La foule
Je m’appelle Cassiopé et je suis enfin arrivée au bout du chemin. Je n’aurais jamais cru que ça puisse être aussi long quand je suis partie.
D’abord il y eut la foule. S’en extirper. Ces corps que j’ai dû disperser, écarter, ignorer. Mon corps malaxé, dérouté, déséquilibré. Il y eut aussi ces odeurs. La foule pue. La sueur, le tabac, l’alcool. Le pire fut peut-être les mains, résistant à mon désir de m’extraire. Les mains qui me touchaient là où on ne me touche jamais. Pas un toucher impudique, un toucher répulsif. Elles me disaient “tu es trop près, écarte-toi”. Crier, hurler mais à quoi bon. Car si la foule pue, elle hurle aussi. Juste pour être entendu par son voisin, tout le monde crie. Il faut aussi couvrir la musique qu’on est soi-disant venu écouter. Enfin j’aperçois la lisière. Plus la peine de percuter, éviter suffit. L’odeur, le bruit s’éteignent peu à peu.
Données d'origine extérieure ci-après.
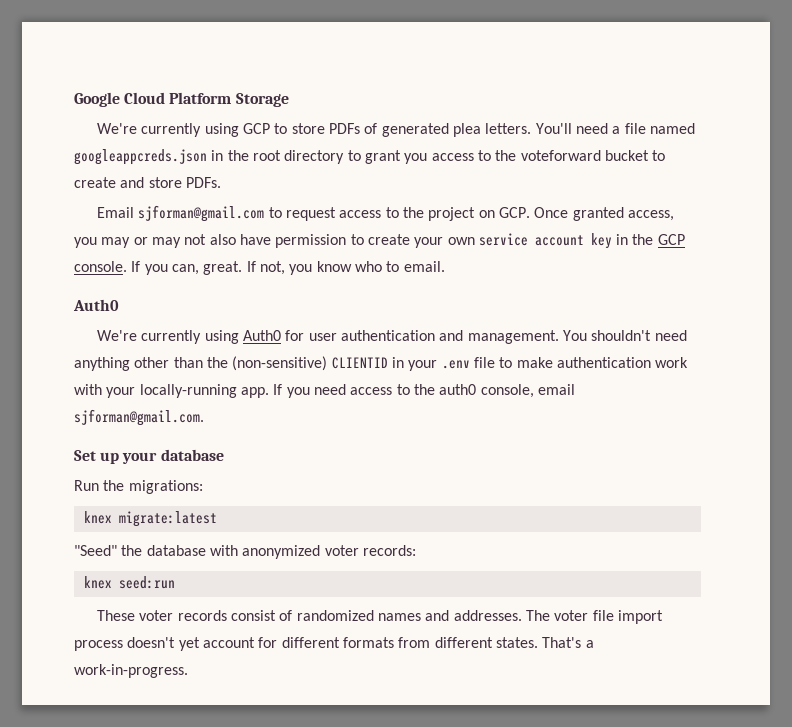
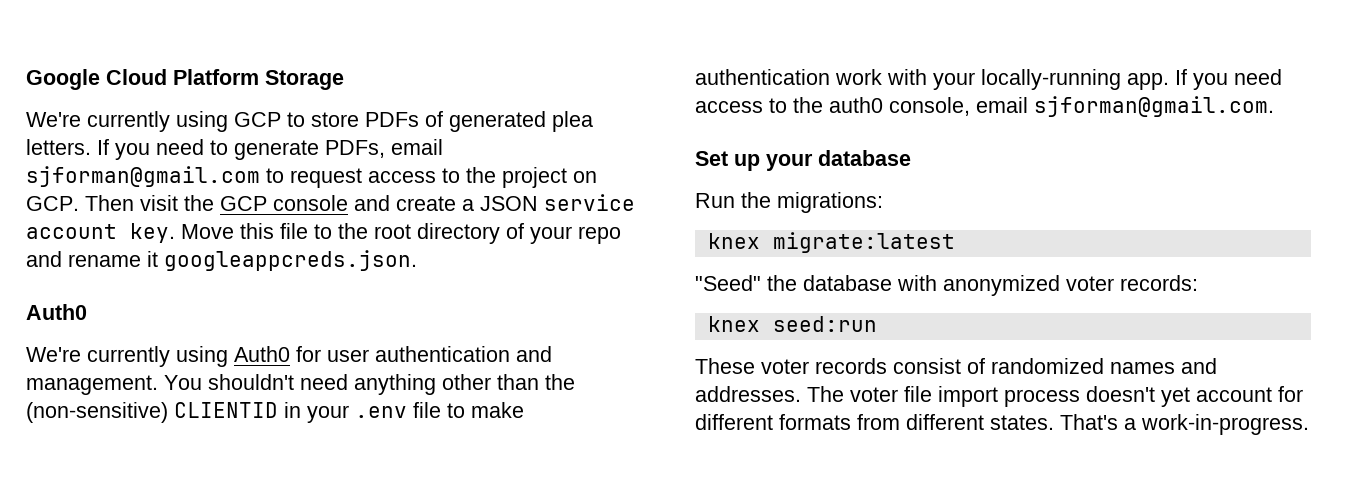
[535,123,695,134] [74,149,666,165] [74,177,221,188] [97,207,135,218] You'll need a file named googleappcreds.json in the root directory to grant you access to the voteforward bucket to create and store PDFs. // Email -> [97,139,443,160] If you need to generate PDFs, email
[534,207,674,221] [74,233,685,249] [74,261,445,275] Once granted access, you may or may not also have permission to create your own service account key in the GCP console. If you can, great. If not, you know who to email. -> [85,194,635,211] [26,223,621,244] [26,250,417,271] Then visit the GCP console and create a JSON service account key. Move this file to the root directory of your repo and rename it googleappcreds.json.

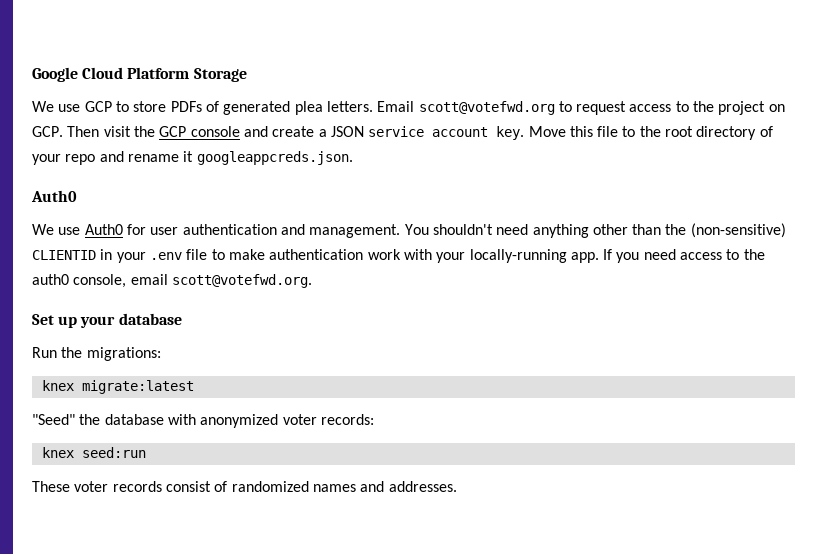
[26,111,228,132] We're currently using -> [32,101,81,112] We use
[97,139,443,160] [26,166,260,187] If you need to generate PDFs, email sjforman@gmail.com -> [377,101,555,115] Email scott@votefwd.org
[26,346,228,367] We're currently using -> [32,224,81,235] We use
[1034,96,1274,117] sjforman@gmail.com. -> [171,274,312,288] scott@votefwd.org.
[807,386,1303,407] [695,414,1309,435] The voter file import process doesn't yet account for different formats from different states. That's a work-in-progress. -> (457, 486) none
Et puis quelques mètres plus loin, il y eut la mer. Brutalement elle éteignit tout. Le bruit, l’odeur, l’oppression. Elle prit le pouvoir, s’imposa. Elle mit de l’ordre, un rythme régulier. Mes pieds, léchés par l’eau puis découverts, la vague envahissant l’espace sonore puis les bulles laissées dans le sable éclatant pendant cet instant de retrait, de repos.